Earlier this month, H&M were fined, an eye watering, 35 million Euros by the Hamburg Data Protection Authority because it had seriously breached the privacy of its staff in a service centre in Nuremburg. This blog looks at the lessons UK employers can learn.
What information did H&M process about its staff?
According to reports, H&M conducted 'welcome back talks' with employees returning from sick leave or holiday. It then recorded their vacation 'experiences', symptoms of illness and diagnoses. Plus, its supervisors acquired a broad knowledge of their employees' private lives (including information about their families and religious beliefs) through personal and floor talks. This information was used to build a profile of employees which was then used in making employment decisions. Some of the information could be accessed by up to 50 managers throughout the company.
The Hamburg Data Protection Authority were unhappy with this as it considered the information collected was excessive and intrusive and therefore in breach of GDPR which requires that you only collect the personal data that is necessary to meet your legitimate requirements.
H&M have apologised and has agreed to pay staff "considerable compensation".
Does this decision mean that UK employers can't process health or other personal information in respect of their staff?
No, but UK employers must comply with the GDPR and Data Protection Act 2018 and process data lawfully, fairly and transparently. You will need one or more of the six legal bases available for processing each 'type' of information. The most relevant in an employment context are complying with a contractual term (such as deciding how much to pay the employee), being subject to a legal obligation (such as complying with SSP or family related leave rights) or because you have legitimate interest in processing their data. You can't usually rely on consent because of the disparity of power between you and your staff.
Information about someone's racial or ethnic origin, political opinions, religious or philosophical beliefs, trade union membership, health, sex life or sexual orientation and genetic and biometric data are special category data and you have to comply with additional safeguards.
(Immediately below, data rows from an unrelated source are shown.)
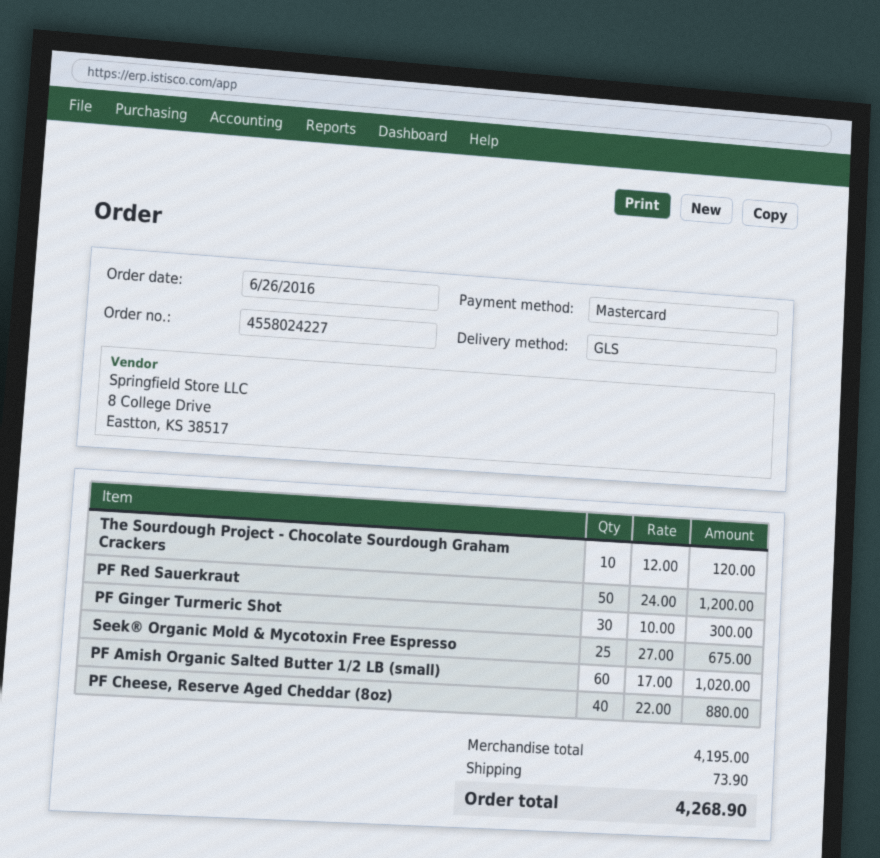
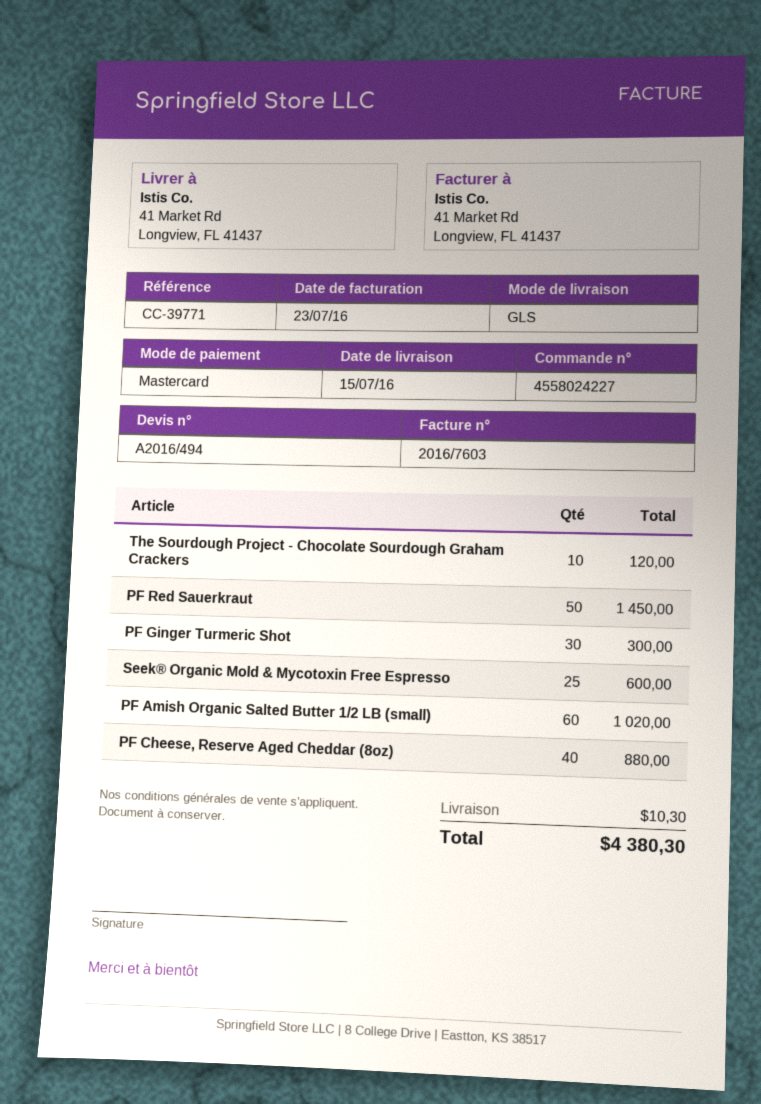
PF Red Sauerkraut: 50 for 1200.00 -> 50 for 1450.00
Seek® Organic Mold & Mycotoxin Free Espresso: 25 for 675.00 -> 25 for 600.00
shipping: 73.90 -> 10.30
total: 4268.90 -> 4380.30

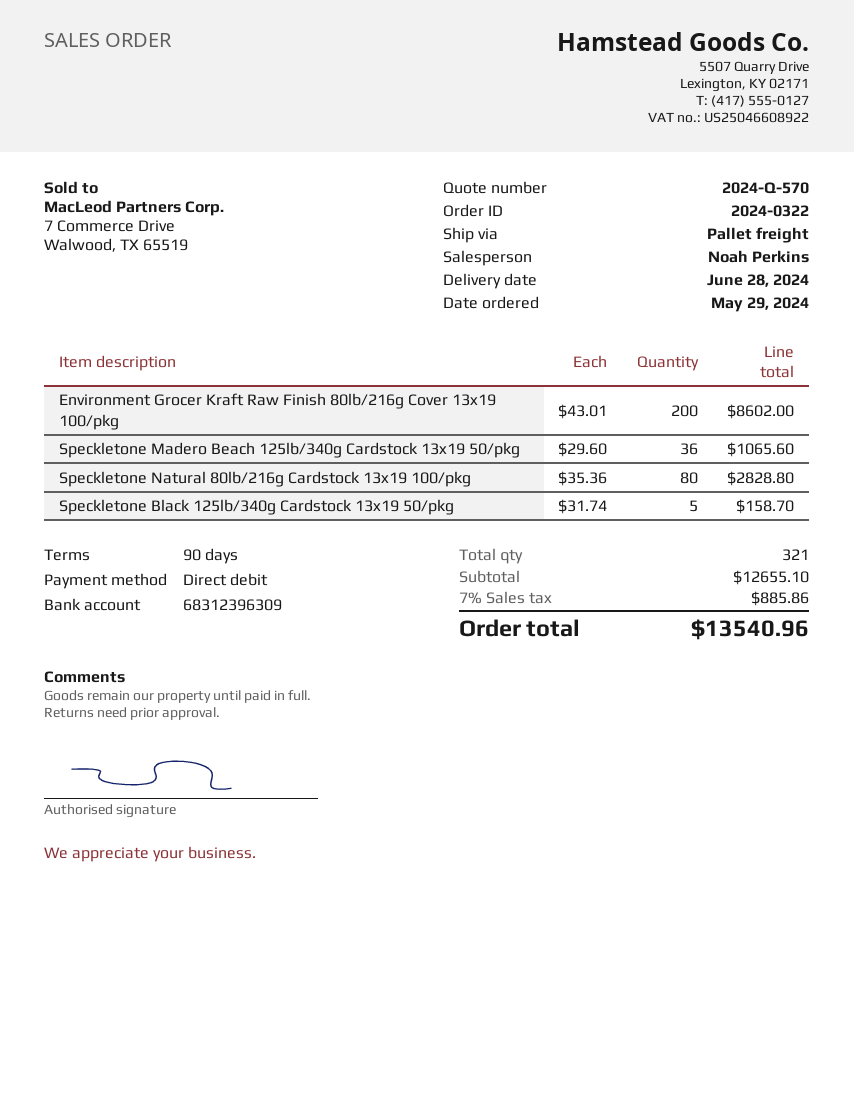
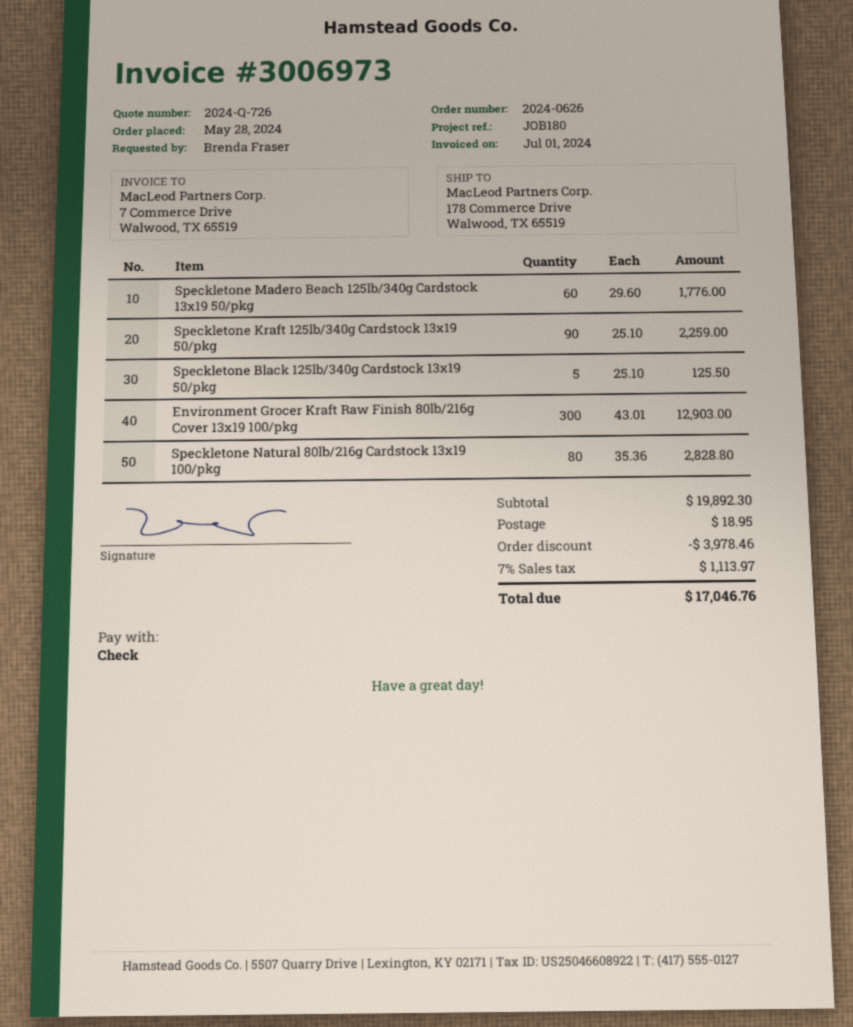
quote number: 2024-Q-570 -> 2024-Q-726
order number: 2024-0322 -> 2024-0626
order date: 2024-05-29 -> 2024-05-28
payment method: direct debit -> cheque
Environment Grocer Kraft Raw Finish 80lb/216g Cover 13x19 100/pkg: 200 x 43.01 = 8602.00 -> 300 x 43.01 = 12903.00
Speckletone Madero Beach 125lb/340g Cardstock 13x19 50/pkg: 36 x 29.60 = 1065.60 -> 60 x 29.60 = 1776.00
Speckletone Black 125lb/340g Cardstock 13x19 50/pkg: 5 x 31.74 = 158.70 -> 5 x 25.10 = 125.50
Speckletone Kraft 125lb/340g Cardstock 13x19 50/pkg: none -> 90 x 25.10 = 2259.00
subtotal: 12655.10 -> 19892.30
discount: none -> 3978.46
shipping: none -> 18.95
tax: 7% = 885.86 -> 7% = 1113.97
total: 13540.96 -> 17046.76

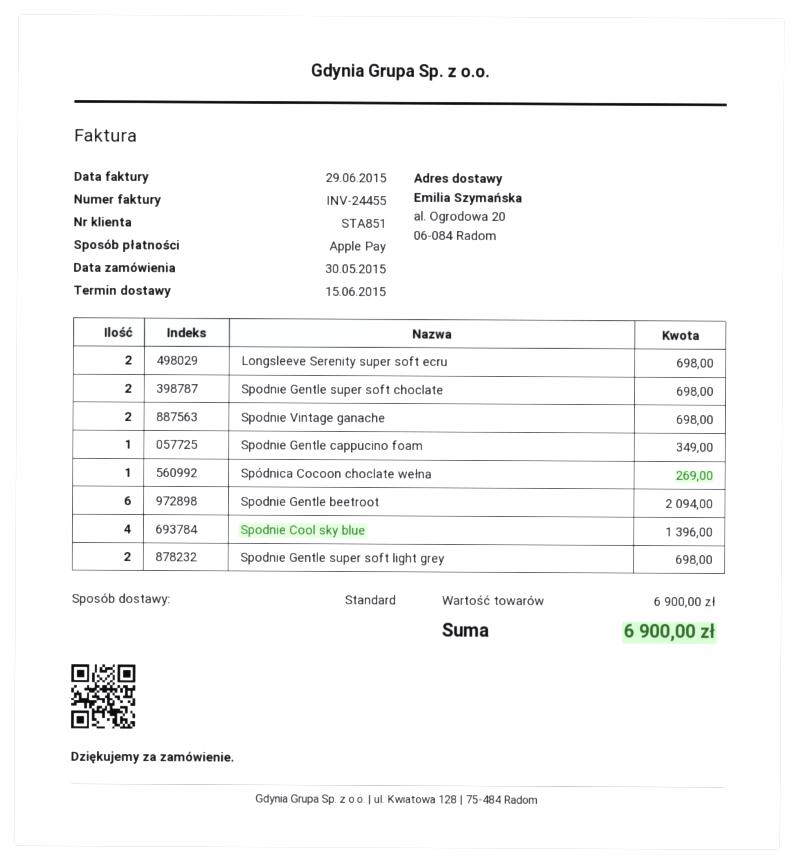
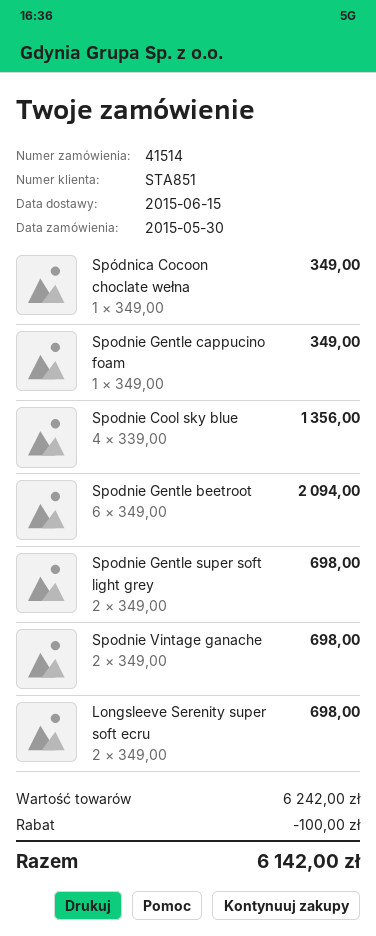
Spodnie Gentle super soft choclate: 2 for 698.00 -> none
Spódnica Cocoon choclate wełna: 1 for 269.00 -> 1 for 349.00
Spodnie Cool sky blue: 4 for 1396.00 -> 4 for 1356.00
subtotal: 6900.00 -> 6242.00
discount: none -> 100.00
total: 6900.00 -> 6142.00

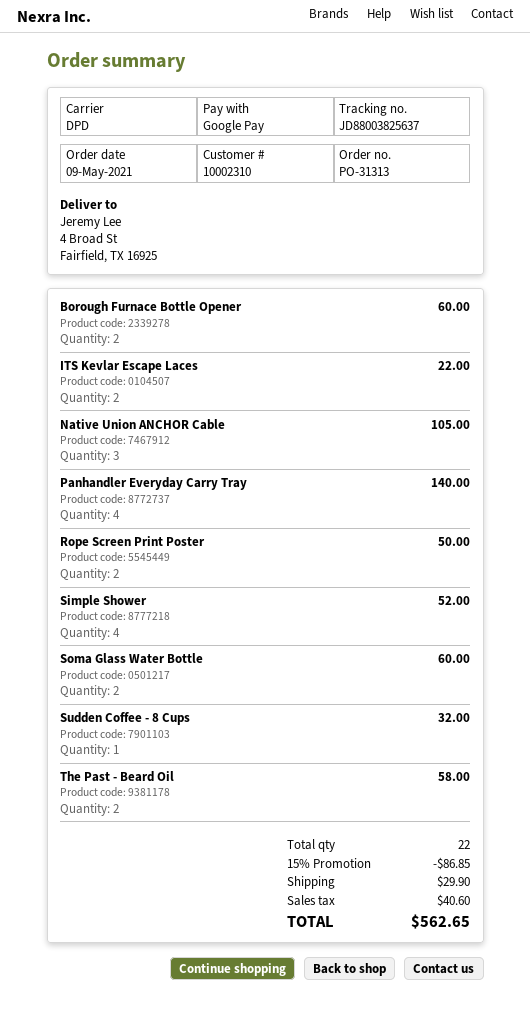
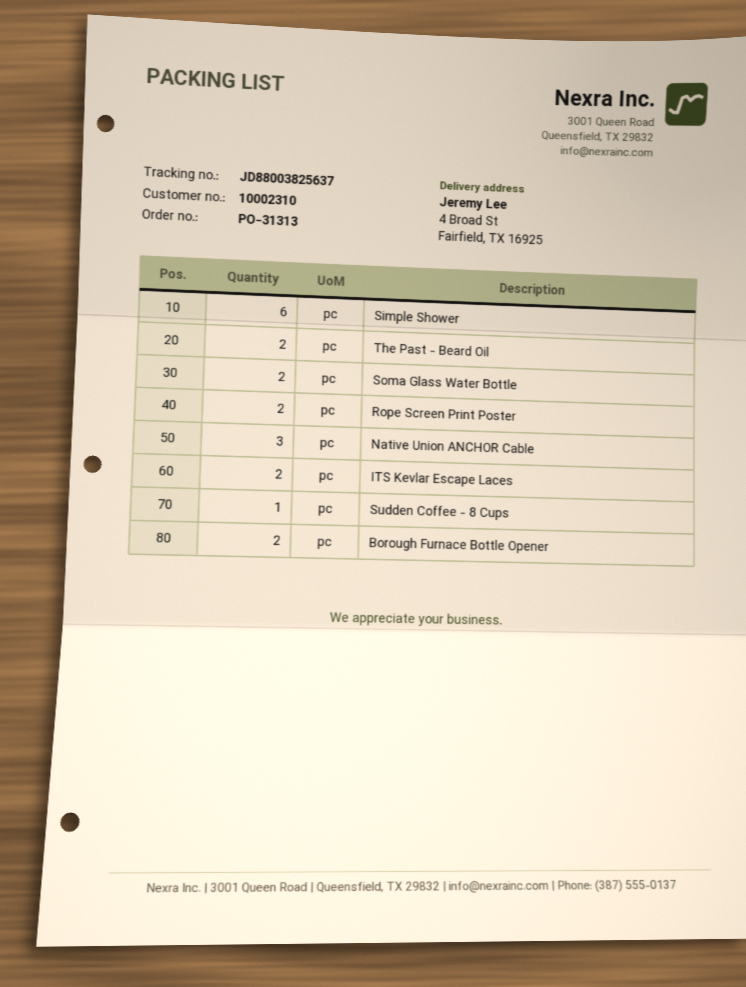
Panhandler Everyday Carry Tray: 4 -> none
Simple Shower: 4 -> 6

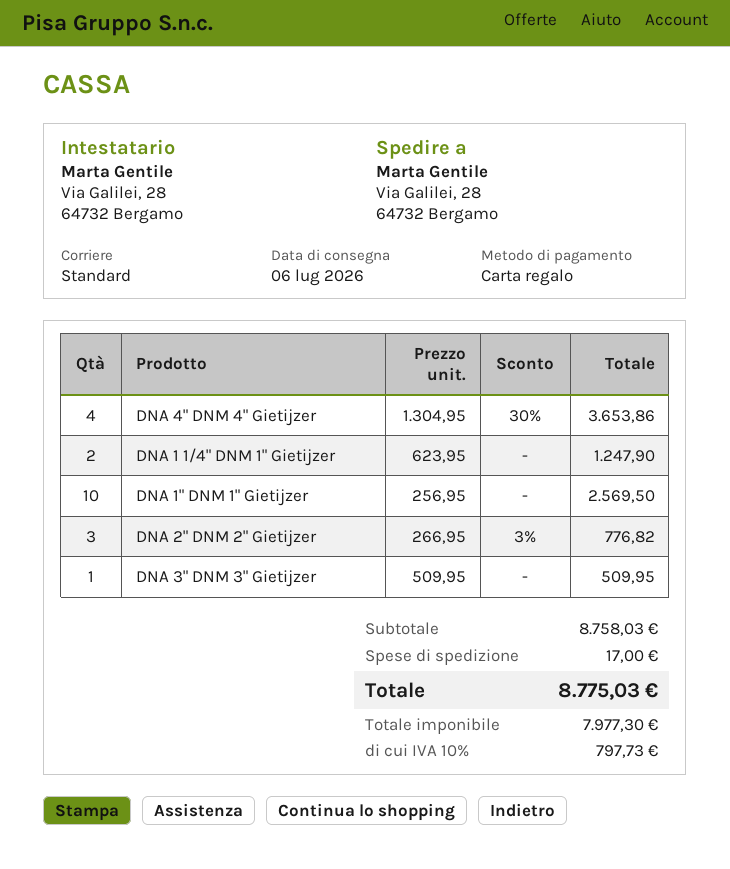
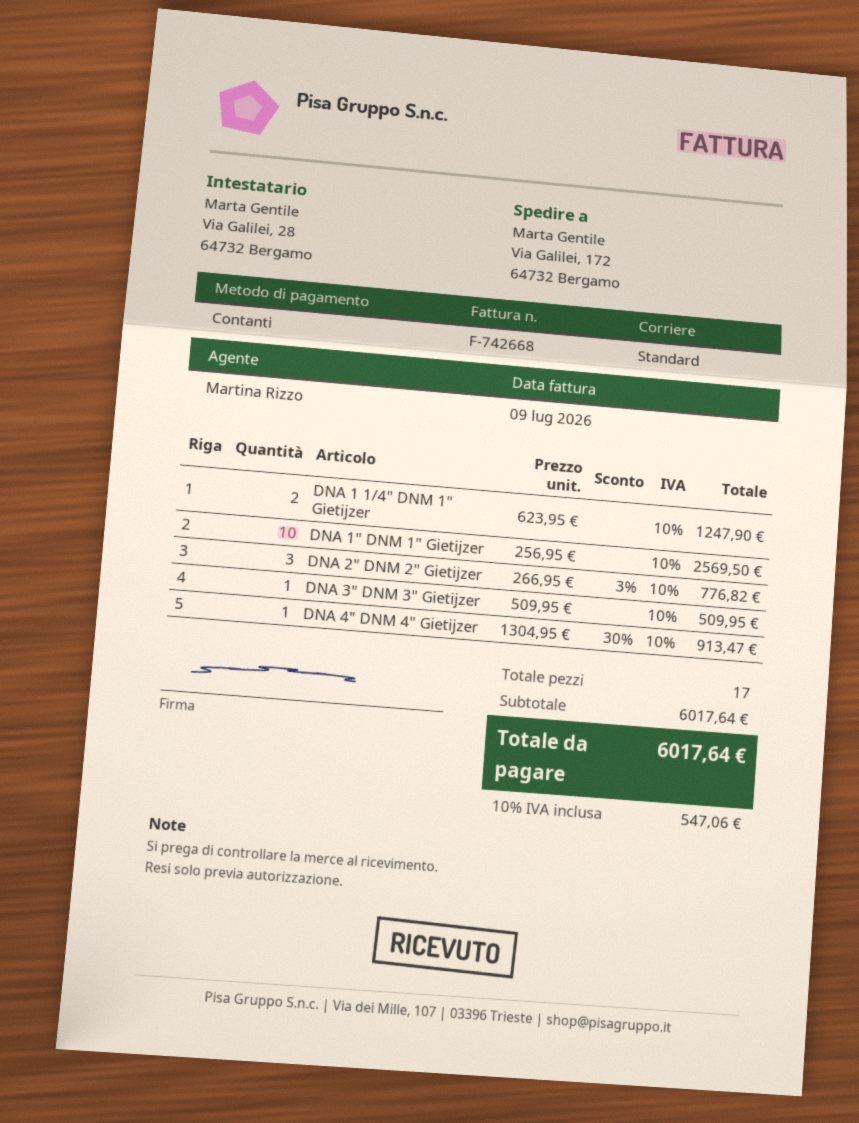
payment method: gift card -> cash
ship to: Via Galilei, 28, 64732 Bergamo -> Via Galilei, 172, 64732 Bergamo
DNA 4" DNM 4" Gietijzer: 4 x 1304.95 - 30% = 3653.86 -> 1 x 1304.95 - 30% = 913.47
subtotal: 8758.03 -> 6017.64
shipping: 17.00 -> none
tax: 10% = 797.73 -> 10% = 547.06
total: 8775.03 -> 6017.64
There are six key steps the ICO will expect you to follow:
- Make sure your collection and use of personal data is lawful i.e. you have a legal basis to do what you are doing
- Be clear, open and honest with staff about how their data is used and don’t start using their personal data for additional purposes without ensuring this is legal
- Only collect and use what information is necessary – don’t collect personal data “just in case”
- Ensure the personal data you hold is accurate and kept up to date
- Keep people's information secure
- Don’t keep personal data for longer than is necessary – the days of keeping personal data indefinitely are long gone.
Provided you have a legal basis to use the personal data, can demonstrate that you have complied with these requirements, and have told your employees, in advance, why you are collecting data about them, what you are doing with it and how long you intend to keep it, you can continue to ask legitimate questions about their health and other private information and retain that information.
However, you must also make sure that only people who actually need the information can access it.
What level of fines could the ICO impose on UK companies for something similar?
The award against H&M needs to be put in context. Our data protection expert, Joanne Bone says that Germany has a particularly rigorous approach to data protection and privacy which stems from how information was used against its population during the Third Reich and German Democratic Republic. Data breaches cause stronger reactions in Germany and fines tend to be higher there than in other EU countries.
In the UK, the Information Commissioner can impose a maximum fine of 20 million Euro, or 4% of annual global turnover if higher, against organisations that breach data protection laws. So far, the highest fines have been issued in relation to data breaches. That is not to say that the ICO won’t fine for things like breaching obligations to employees but, on the basis that they consider themselves to be a “pragmatic and proportionate” regulator, we'd expect them to try and engage with the employer before issuing any fine.